Wisconsin State Telephone Ass'n v. Public Service Commission

549 N.W.2d 278, 201 Wis. 2d 761, 1996 Wisc. App. LEXIS 544
CourtCourt of Appeals of Wisconsin
DecidedApril 25, 1996
Docket94-0458
StatusPublished

This text of 549 N.W.2d 278 (Wisconsin State Telephone Ass'n v. Public Service Commission) is published on Counsel Stack Legal Research, covering Court of Appeals of Wisconsin primary law. Counsel Stack provides free access to over 12 million legal documents including statutes, case law, regulations, and constitutions.

Bluebook
Wisconsin State Telephone Ass'n v. Public Service Commission, 549 N.W.2d 278, 201 Wis. 2d 761, 1996 Wisc. App. LEXIS 544 (Wis. Ct. App. 1996).

Opinion

SUNDBY, J.

The Wisconsin State Telephone Association (WSTA), a trade association of local exchange carriers, appeals from an order affirming in part an order of the Public Service Commission entered in Docket No. 05-TR-103 March 23, 1993. The order *764 was entered to effect the Commission's findings and conclusions resulting from its investigation of intrastate access costs and intrastate access charges. We affirm the order in part and reverse in part.

BACKGROUND

An access charge 1 is paid by an interexchange carrier (IXC) to a local exchange carrier (LEC) 2 for services and facilities supplied by the LEC to an IXC to complete and bill for telephone calls carried by the IXC. Prior to the breakup of the Bell System January 1, 1984, access charges did not exist. AT&T reimbursed LECs for the cost of providing what are today called access services according to a Federal Communications Commission (FCC) costing methodology. After divestiture and with the beginning of interstate competition, the FCC developed a system of interstate access charges. The Public Service Commission ordered Wisconsin LECs to set intrastate access rates which "mirrored" interstate rates. Since that time, the Commission and the telecommunications industry have struggled to move away from "mirrored" rates to Wisconsin-based costs. The Commission considered these Wisconsin-based charges experimental and created a Task Force to examine access charges and advise the Commission on policy changes. The Task Force reported in October 1990. The Commission adopted major parts of the report but rejected a *765 proposed reduction in access rates except as an "interim" solution.

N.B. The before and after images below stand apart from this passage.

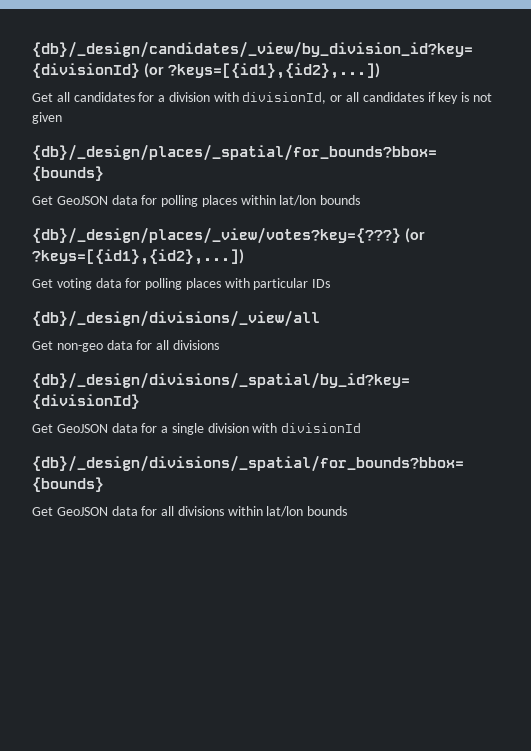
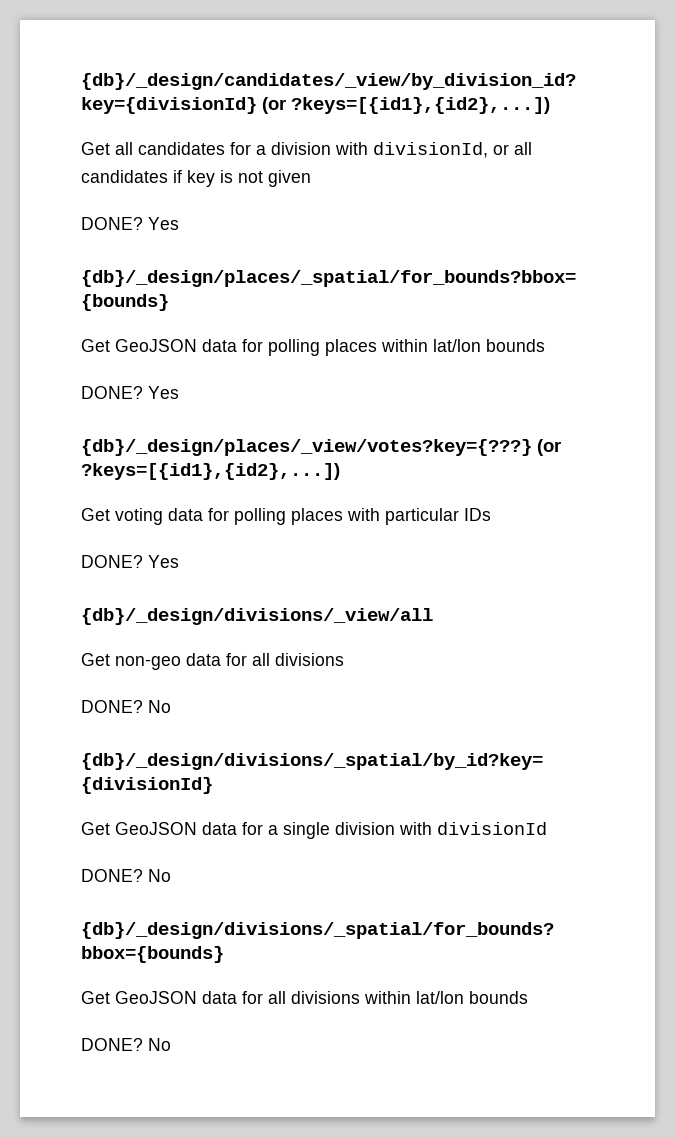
(62, 118) none -> [81,217,179,230] // DONE? Yes
(361, 200) none -> [81,386,179,399] // DONE? Yes
(331, 283) none -> [81,555,179,568] // DONE? Yes
(219, 345) none -> [81,700,171,713] // DONE? No
(362, 428) none -> [81,869,171,882] // DONE? No
(348, 511) none -> [81,1038,171,1051] // DONE? No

The Commission held hearings on the Task Force's recommendations and issued interim orders. The parties agreed that the then-current access rates had to be reduced. Access rates had to be brought closer to economic costs. The parties also agreed that the price of long distance telephone service had to be equalized statewide, i.e., geographically averaged. The Commission rejected "generic" access rates in favor of company-specific rates, set in rate proceedings.

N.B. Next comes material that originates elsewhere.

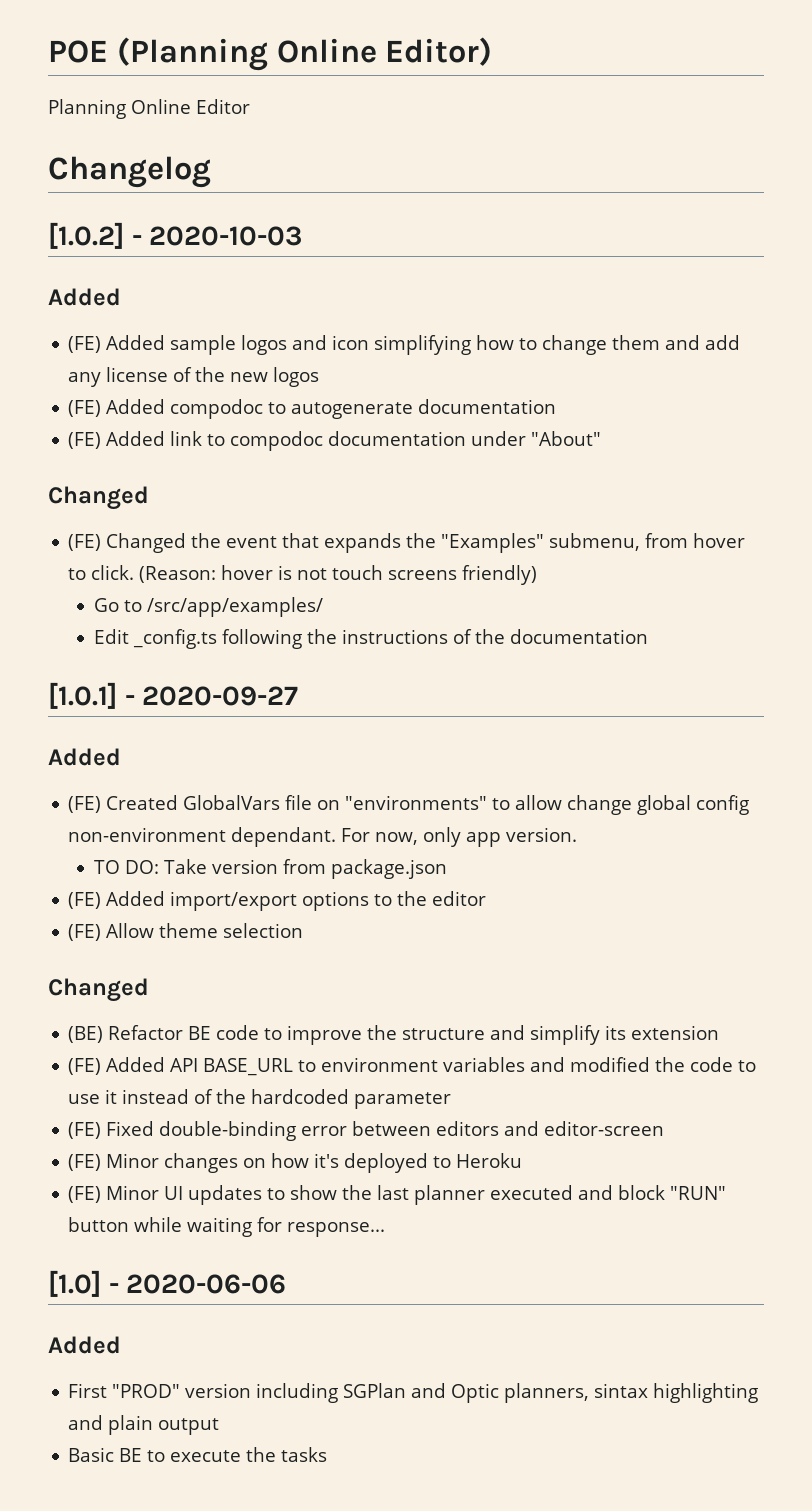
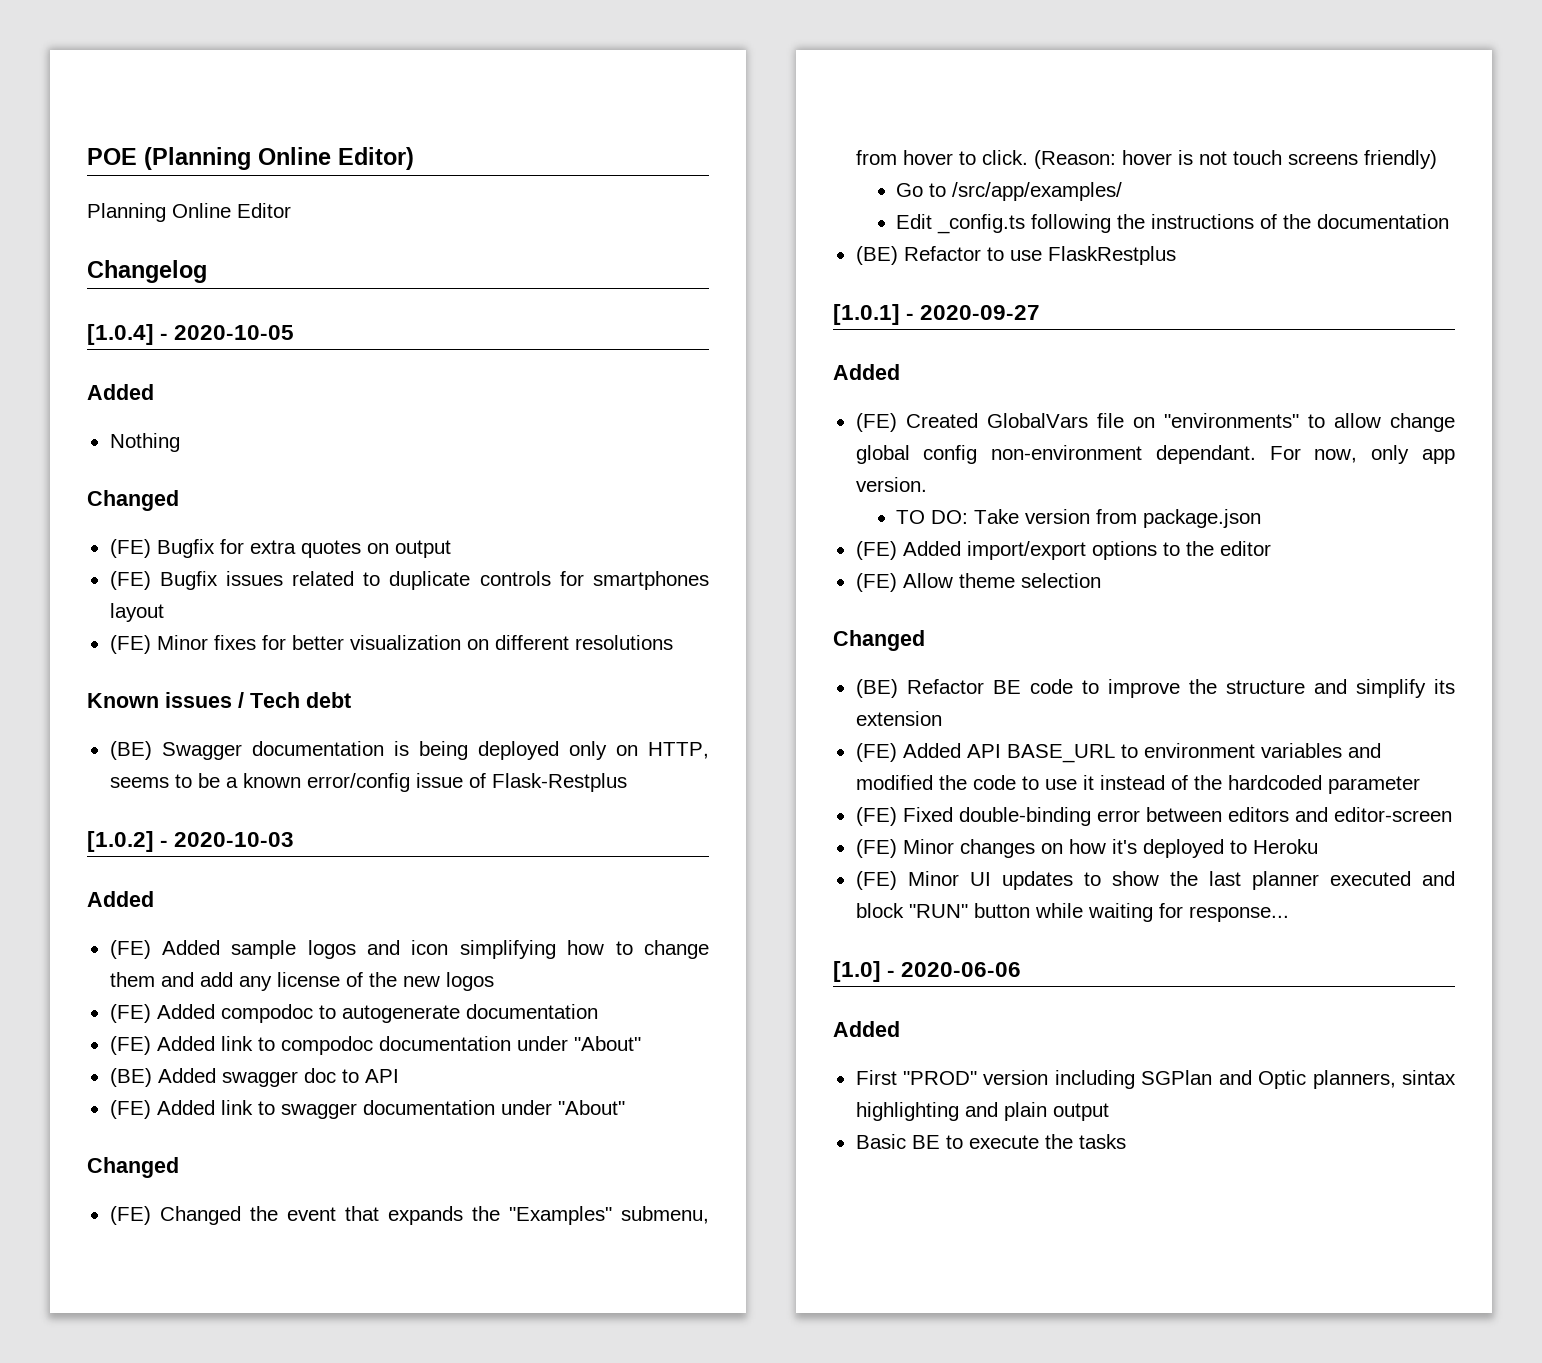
(211, 172) none -> [87,324,295,345] [87,384,154,400] [109,433,180,452] [87,490,179,511] [109,539,451,558] [109,571,709,590] [109,603,164,622] [109,635,673,654] [87,692,351,708] [109,741,709,760] [109,773,627,792] // [1.0.4] - 2020-10-05 // Added // Nothing // Changed // (FE) Bugfix for extra quotes on output // (FE) Bugfix issues related to duplicate controls for smartphones layout // (FE) Minor fixes for better visualization on different resolutions // Known issues / Tech debt // (BE) Swagger documentation is being deployed only on HTTP, seems to be a known error/config issue of Flask-Restplus
(602, 438) none -> [109,1068,399,1087] [109,1100,625,1119] // (BE) Added swagger doc to API // (FE) Added link to swagger documentation under "About"
(648, 636) none -> [855,246,1176,265] // (BE) Refactor to use FlaskRestplus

In Docket No. 05-TR-103, the Commission set a series of "benchmark" access rates, toward which the Commission expected all LECs to move. The Commission did not, however, set benchmark rates for billing and collection.

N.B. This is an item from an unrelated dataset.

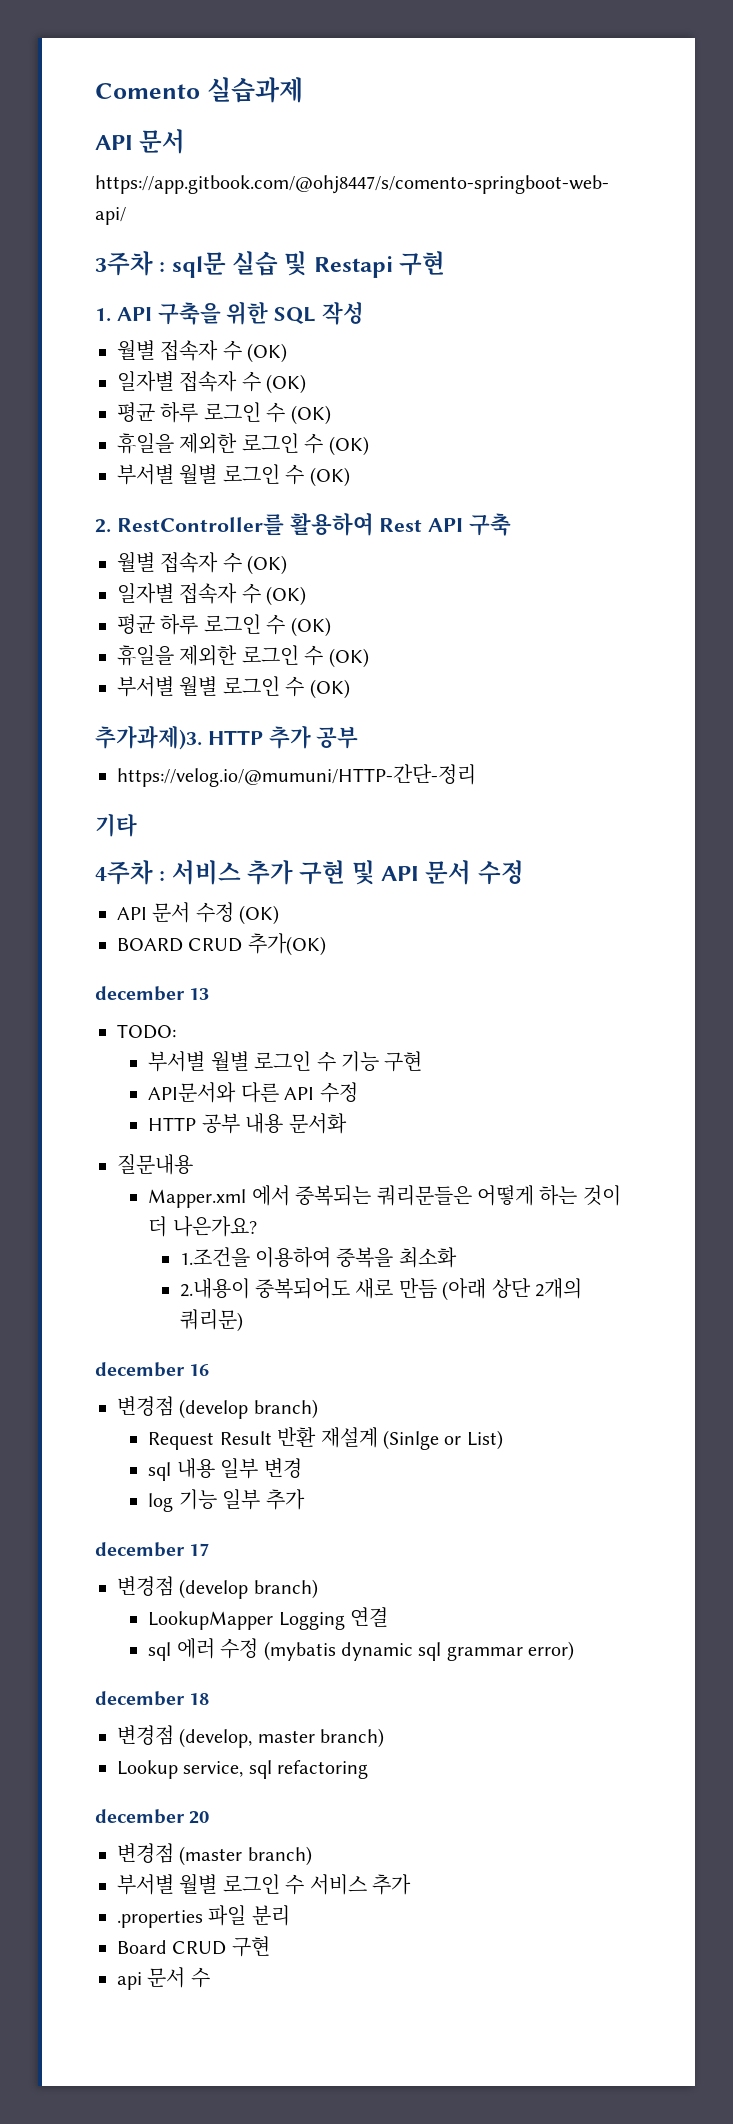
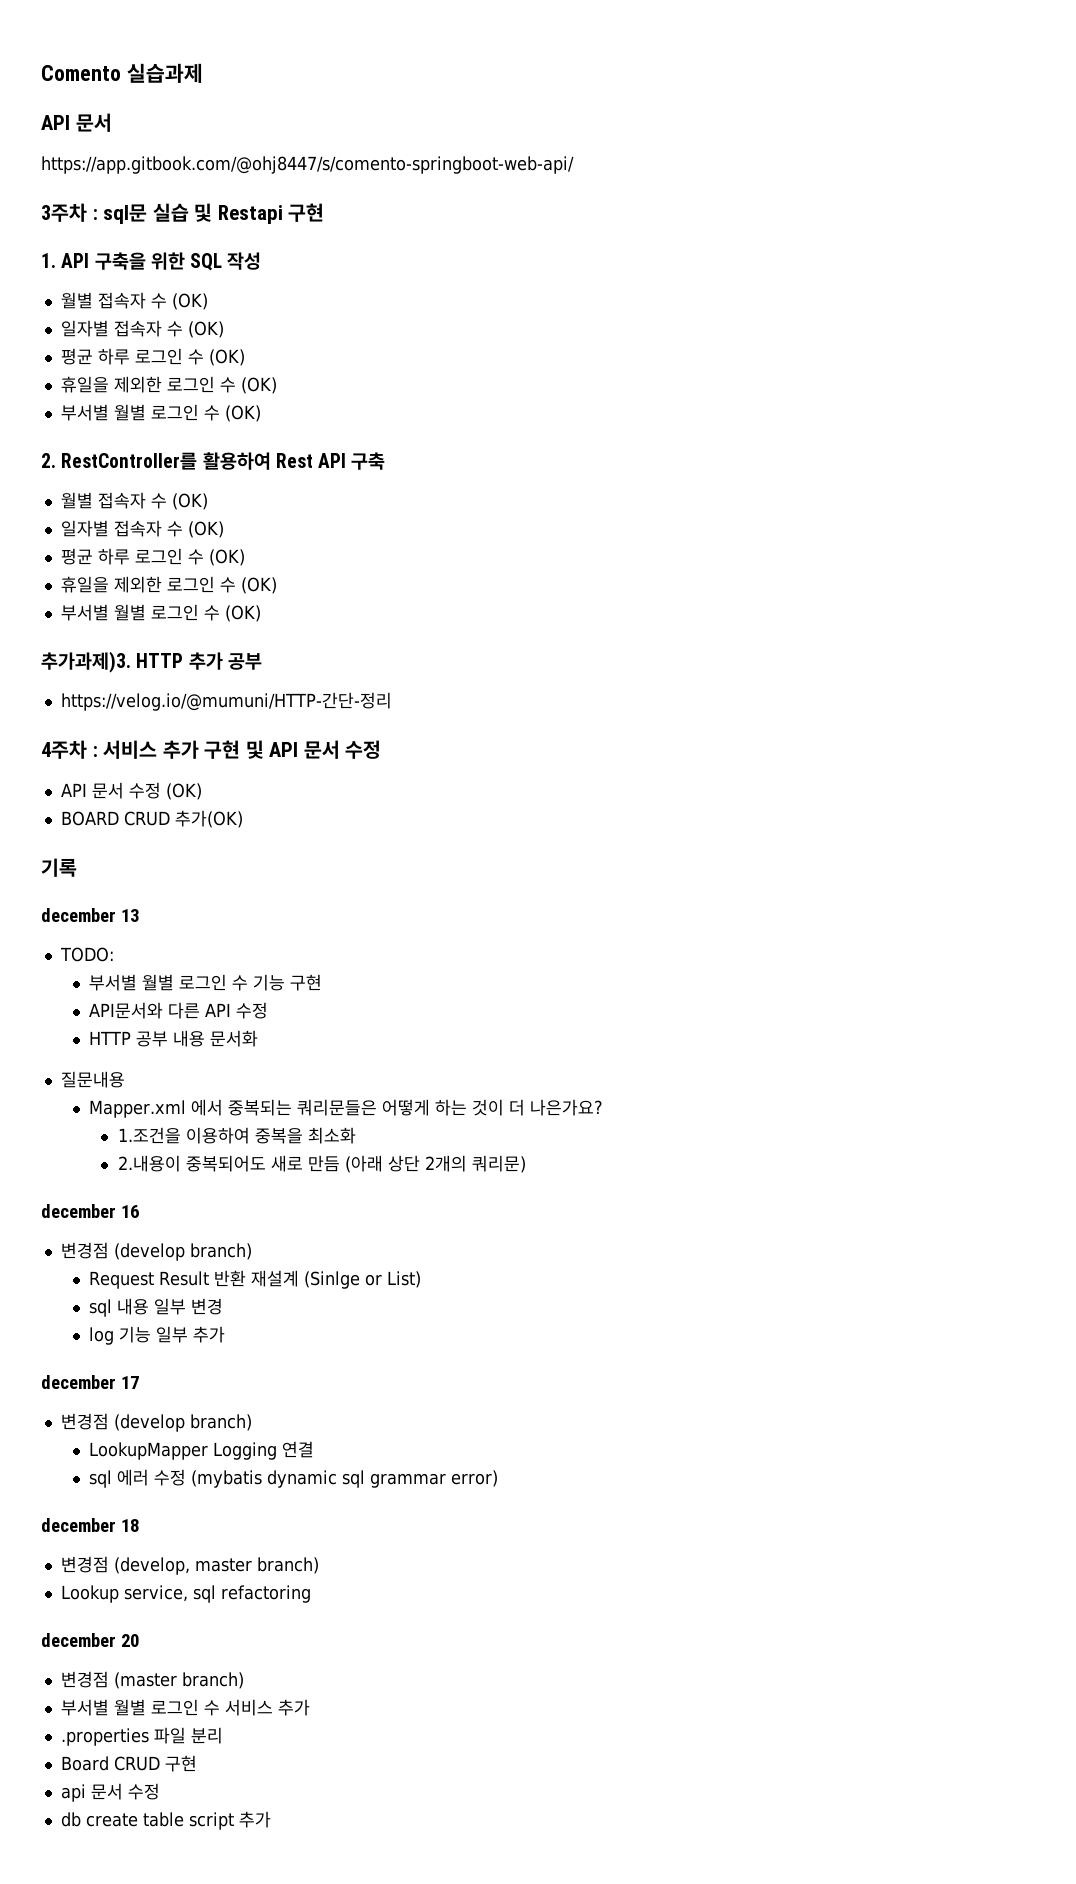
[95,813,137,837] // 기타 -> (392, 701) none
(326, 944) none -> [41,858,77,877] // 기록
[190,1967,210,1988] 수 -> [127,1783,160,1800] [60,1811,271,1830] 수정 // db create table script 추가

The LECs or ICOs have two main sources of revenue: access charges and local service rates. In a previous docket, 05-TR-102, the Commission approved a support fund to ameliorate "rate shock" caused by the move to company-specific access rates (except for carrier common line charges (CCLC)). 3 In previous orders in this Docket, 05-TR-103, the Commission approved four support funds as part of an interim solution. However, the Commission approved funding for only two of the funds, called High Cost Funds, and *766 the remaining two were eliminated. It directed the Task Force to develop proposals for the funding and administration of the funds. In its second report, October 1991, the Task Force made its recommendations. The two remaining funds (the Wisconsin Support Fund and the NTS Transition Fund) were combined into a fund called the Intrastate Universal Service Fund (IUSF), administered by WSTA.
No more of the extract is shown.